Configuring Routing¶

Routing controls which model version is served when a client omits "version" in the request body.

Edit the routing config¶

# app/config/routing.py
ROUTES = {
    "my_model": {"strategy": "static", "version": "v1"},
}

Restart the server (or let --reload pick it up) after editing.

Strategies¶

static — always serve one version¶

"my_model": {"strategy": "static", "version": "v2"}

canary — gradual rollout¶

"my_model": {
    "strategy": "canary",
    "primary": "v1",
    "canary": "v2",
    "canary_percent": 10,   # 10% to v2
}

Uses random.randint — not deterministic per request.

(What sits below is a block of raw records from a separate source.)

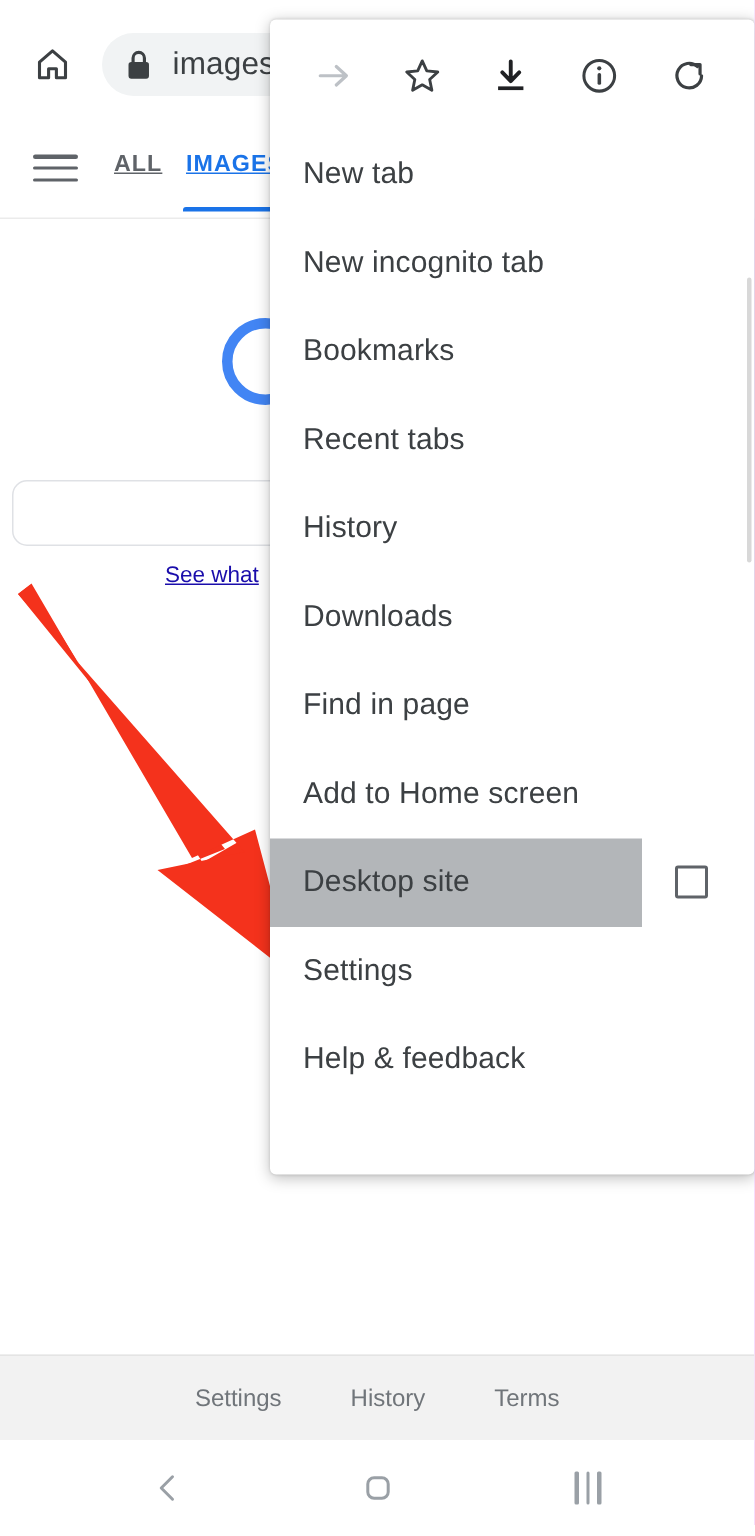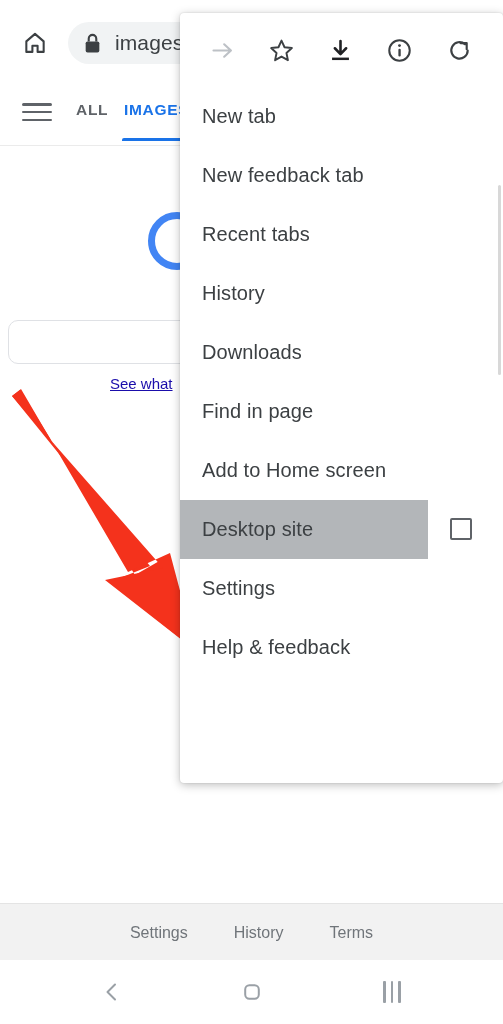--- a/index.html
+++ b/index.html
@@ -103,6 +103,7 @@
     font-weight: bold;
     letter-spacing: .7px;
     color: #5f6368;
+    text-decoration: underline;
   }
   .nav-tab.active { color: #1a73e8; }
   #tab-all  { left: 76px; }

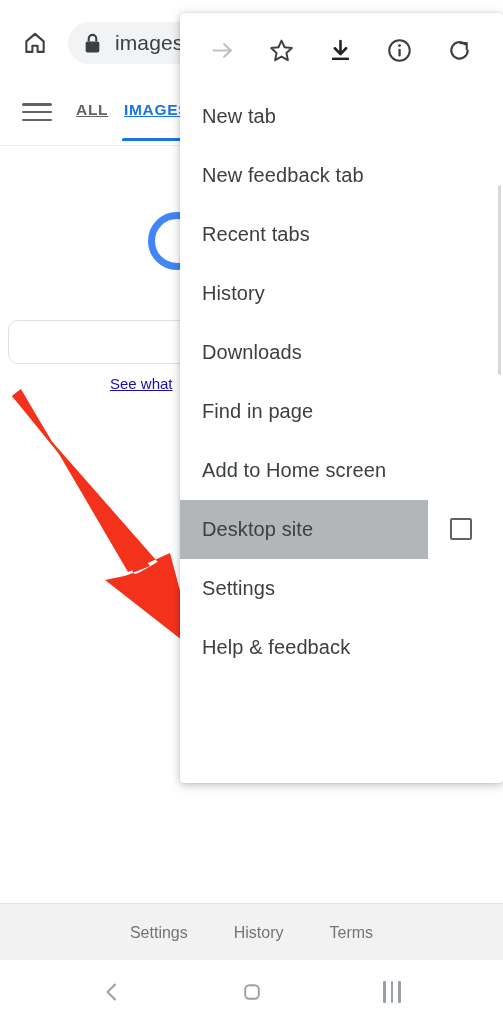--- a/index.html
+++ b/index.html
@@ -366,7 +366,7 @@
         <span class="menu-item-label">New tab</span>
       </li>
       <li class="menu-item">
-        <span class="menu-item-label">New feedback tab</span>
+        <span class="menu-item-label">New incognito tab</span>
       </li>
       <li class="menu-item">
         <span class="menu-item-label">Recent tabs</span>

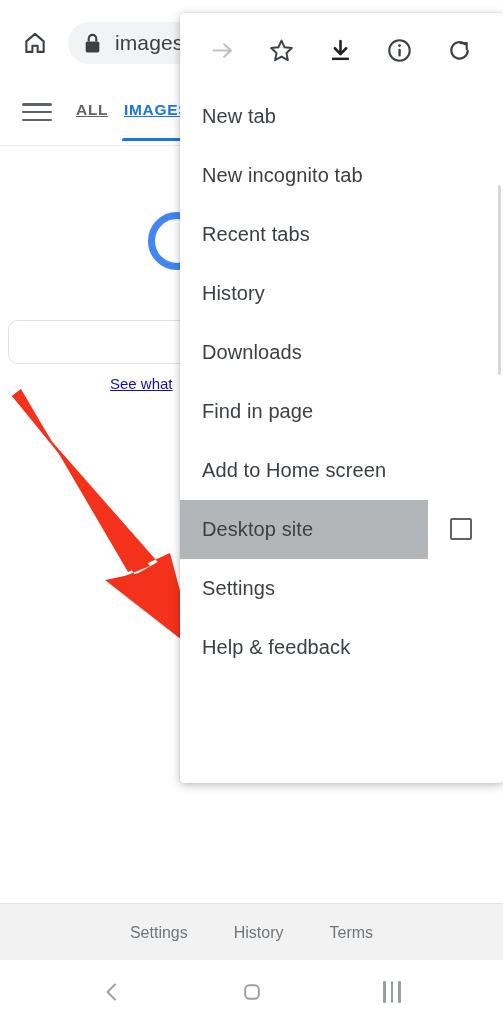--- a/index.html
+++ b/index.html
@@ -369,6 +369,9 @@
         <span class="menu-item-label">New incognito tab</span>
       </li>
       <li class="menu-item">
+        <span class="menu-item-label">Bookmarks</span>
+      </li>
+      <li class="menu-item">
         <span class="menu-item-label">Recent tabs</span>
       </li>
       <li class="menu-item">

Adjust canary_percent to increase traffic to the new version.

ab — deterministic split¶

"my_model": {
    "strategy": "ab",
    "variants": {"v1": 70, "v2": 30},   # must sum to 100
}

Routes based on SHA-256 hash of X-Request-ID. The same request ID always routes to the same version. Requires a non-null X-Request-ID header.

Bypassing routing¶

Provide "version" explicitly in the request body to bypass routing entirely:

{"model": "my_model", "version": "v2", "data": ...}

CLI-deployed routing¶

When you deploy with inference-engine deploy, the routing entry is written automatically based on the --routing flag. You can edit app/config/routing.py afterwards to adjust percentages or switch strategies.

See Routing concept for implementation details.